Sur un plan pratique, asseoir les obligations sur le chiffre d’affaires de l’exercice en cours peut créer des difficultés pour les éditeurs dans le pilotage de leurs obligations, les éléments comptables nécessaires à la détermination de l’assiette n’étant disponibles qu’à la fin de l’exercice concerné. C’est la raison pour laquelle il est actuellement prévu, pour les seuls services de cinéma et dans le cadre de la négociation d’accords professionnels, la possibilité de reporter jusqu’à 20 % du montant des obligations.
Alors que le projet de décret poursuit un objectif d’harmonisation par supports et par services, et compte tenu de la généralisation à l’ensemble des services assujettis de la possibilité de prévoir par voie conventionnelle le report d’une partie des obligations, dans la limite de 15 % de celles-ci, le Conseil s’interroge sur les raisons ayant conduit au maintien d’une telle distinction.
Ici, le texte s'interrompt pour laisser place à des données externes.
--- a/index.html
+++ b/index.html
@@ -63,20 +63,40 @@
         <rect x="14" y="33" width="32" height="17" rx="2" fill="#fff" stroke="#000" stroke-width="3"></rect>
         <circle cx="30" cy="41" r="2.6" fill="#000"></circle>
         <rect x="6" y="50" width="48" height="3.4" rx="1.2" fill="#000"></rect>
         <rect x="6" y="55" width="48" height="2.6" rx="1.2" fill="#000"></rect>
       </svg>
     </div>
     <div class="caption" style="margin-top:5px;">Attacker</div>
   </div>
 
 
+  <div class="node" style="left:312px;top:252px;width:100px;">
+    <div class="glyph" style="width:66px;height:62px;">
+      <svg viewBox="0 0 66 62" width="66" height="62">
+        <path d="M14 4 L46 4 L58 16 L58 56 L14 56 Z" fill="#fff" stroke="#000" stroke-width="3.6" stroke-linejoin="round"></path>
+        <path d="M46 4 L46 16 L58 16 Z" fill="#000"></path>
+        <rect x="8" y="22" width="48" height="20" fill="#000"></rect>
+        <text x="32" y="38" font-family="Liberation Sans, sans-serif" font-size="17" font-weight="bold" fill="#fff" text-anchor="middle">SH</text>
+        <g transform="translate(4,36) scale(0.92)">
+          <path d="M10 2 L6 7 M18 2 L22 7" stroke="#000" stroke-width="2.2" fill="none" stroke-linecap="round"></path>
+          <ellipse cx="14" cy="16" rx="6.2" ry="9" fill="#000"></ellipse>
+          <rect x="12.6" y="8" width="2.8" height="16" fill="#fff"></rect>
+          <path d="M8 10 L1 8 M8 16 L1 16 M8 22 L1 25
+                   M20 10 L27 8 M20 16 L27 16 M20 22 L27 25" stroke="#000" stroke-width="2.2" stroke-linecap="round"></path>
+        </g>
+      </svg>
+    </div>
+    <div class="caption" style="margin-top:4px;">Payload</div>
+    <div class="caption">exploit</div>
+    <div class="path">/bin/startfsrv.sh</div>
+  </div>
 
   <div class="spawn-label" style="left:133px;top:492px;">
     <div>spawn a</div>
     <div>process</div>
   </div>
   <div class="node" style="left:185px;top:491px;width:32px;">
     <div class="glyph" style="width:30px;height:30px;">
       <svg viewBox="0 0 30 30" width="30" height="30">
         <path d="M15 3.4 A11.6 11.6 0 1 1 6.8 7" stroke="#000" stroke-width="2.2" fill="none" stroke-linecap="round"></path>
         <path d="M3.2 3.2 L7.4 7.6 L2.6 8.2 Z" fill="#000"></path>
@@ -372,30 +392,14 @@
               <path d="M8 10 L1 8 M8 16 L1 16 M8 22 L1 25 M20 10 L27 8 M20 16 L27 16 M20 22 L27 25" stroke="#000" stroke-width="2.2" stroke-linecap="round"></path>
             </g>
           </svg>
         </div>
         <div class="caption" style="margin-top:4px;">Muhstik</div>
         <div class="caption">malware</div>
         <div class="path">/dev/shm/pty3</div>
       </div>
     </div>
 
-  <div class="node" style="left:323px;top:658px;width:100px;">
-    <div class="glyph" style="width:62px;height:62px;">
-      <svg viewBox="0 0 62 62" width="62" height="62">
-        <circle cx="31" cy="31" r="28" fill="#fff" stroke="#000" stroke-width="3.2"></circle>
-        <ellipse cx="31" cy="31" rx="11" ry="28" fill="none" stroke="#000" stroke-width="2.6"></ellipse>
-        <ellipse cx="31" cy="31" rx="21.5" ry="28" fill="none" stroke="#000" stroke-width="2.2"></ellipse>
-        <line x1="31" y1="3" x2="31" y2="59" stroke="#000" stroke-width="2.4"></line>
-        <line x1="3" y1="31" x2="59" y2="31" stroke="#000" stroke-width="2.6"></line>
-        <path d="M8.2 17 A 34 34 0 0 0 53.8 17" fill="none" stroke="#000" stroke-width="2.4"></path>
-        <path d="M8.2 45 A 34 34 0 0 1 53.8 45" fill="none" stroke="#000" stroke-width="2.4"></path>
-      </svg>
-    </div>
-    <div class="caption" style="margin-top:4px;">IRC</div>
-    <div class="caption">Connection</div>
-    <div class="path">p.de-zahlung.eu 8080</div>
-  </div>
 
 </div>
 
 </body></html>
Il suggère, le cas échéant, de mettre en cohérence ces deux régimes sur ce point.
Si le Gouvernement n’envisageait pas d’asseoir les obligations de production cinématographique des services de cinéma sur le chiffre d’affaires de l’exercice précédent, il serait souhaitable de maintenir à hauteur de 20% leur possibilité de reporter une partie de celles-ci.
• Déduction des recettes provenant de cessions intragroupe (14° de l’article 21 et 12° de l’article 36)
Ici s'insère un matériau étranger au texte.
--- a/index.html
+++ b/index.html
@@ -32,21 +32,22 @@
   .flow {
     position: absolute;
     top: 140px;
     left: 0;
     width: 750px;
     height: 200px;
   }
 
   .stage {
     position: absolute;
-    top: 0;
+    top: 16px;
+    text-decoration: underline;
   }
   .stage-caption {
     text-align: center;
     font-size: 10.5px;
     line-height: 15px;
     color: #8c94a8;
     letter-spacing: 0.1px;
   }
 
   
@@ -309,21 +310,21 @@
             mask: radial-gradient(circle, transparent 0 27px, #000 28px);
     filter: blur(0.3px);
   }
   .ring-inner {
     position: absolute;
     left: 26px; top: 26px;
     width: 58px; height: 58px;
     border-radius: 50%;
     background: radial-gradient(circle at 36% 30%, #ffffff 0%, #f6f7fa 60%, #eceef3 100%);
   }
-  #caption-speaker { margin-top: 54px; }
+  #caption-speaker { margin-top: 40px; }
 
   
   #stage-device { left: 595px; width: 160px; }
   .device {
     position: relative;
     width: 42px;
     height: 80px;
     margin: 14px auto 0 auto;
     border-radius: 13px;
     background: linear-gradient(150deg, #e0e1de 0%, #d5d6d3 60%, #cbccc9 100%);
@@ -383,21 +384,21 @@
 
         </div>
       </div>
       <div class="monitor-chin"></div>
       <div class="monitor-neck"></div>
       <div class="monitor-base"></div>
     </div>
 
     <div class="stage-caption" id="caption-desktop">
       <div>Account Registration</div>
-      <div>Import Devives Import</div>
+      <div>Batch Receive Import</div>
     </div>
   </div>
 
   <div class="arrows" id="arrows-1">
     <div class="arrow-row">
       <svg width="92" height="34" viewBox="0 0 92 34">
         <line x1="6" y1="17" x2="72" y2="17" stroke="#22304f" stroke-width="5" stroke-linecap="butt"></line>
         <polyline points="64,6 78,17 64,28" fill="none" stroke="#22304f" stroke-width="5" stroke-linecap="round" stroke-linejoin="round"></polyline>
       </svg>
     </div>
Le 14° de l’article 21 et le 12° de l’article 36 du projet de décret étendent la possibilité de déduire, par voie conventionnelle, du chiffre d’affaires net de l’exercice, « les recettes provenant de l’exploitation des œuvres financées par l’éditeur ou provenant des cessions de droits de diffusion d’œuvres sur lesquelles porte la contribution lorsque ces cessions interviennent au sein du groupe ». La disposition actuellement en vigueur réserve cette possibilité aux seules obligations de production audiovisuelle des services gratuits (au 10° de l’article 14).
La déduction des cessions de droits de diffusion d’œuvres sur lesquelles porte la contribution lorsque ces cessions interviennent à prix coûtant au sein du groupe sert à corriger une anomalie de transfert de charge exclusivement comptable générant un chiffre d’affaires artificiel, éliminée dans le cadre de la consolidation des comptes au sein du groupe. Le Conseil préconise que cette déduction bénéficie de droit aux éditeurs, indépendamment d’une modulation de la contribution par voie conventionnelle.
• Minima garantis (11° de l’article 36)
Alors que la réglementation en vigueur rend obligatoire la fixation dans les conventions des services de cinéma d’un minimum garanti par abonné pour les dépenses contribuant au développement de la production cinématographique, le projet de décret prévoit que le minimum garanti peut-être fixé par modulation conventionnelle et être formulé soit par un montant par abonné en France soit par un montant en valeur absolue.
Le Conseil propose de profiter de la modification, par le présent projet de décret, du décret « SMAD » pour mettre en cohérence ce dernier sur ce point avec le régime prévu pour les chaînes de la TNT. Ainsi, les dispositions prévues au 11° de l’article 36 du projet de décret pourraient être reprises dans l’article 26 du décret « SMAD ».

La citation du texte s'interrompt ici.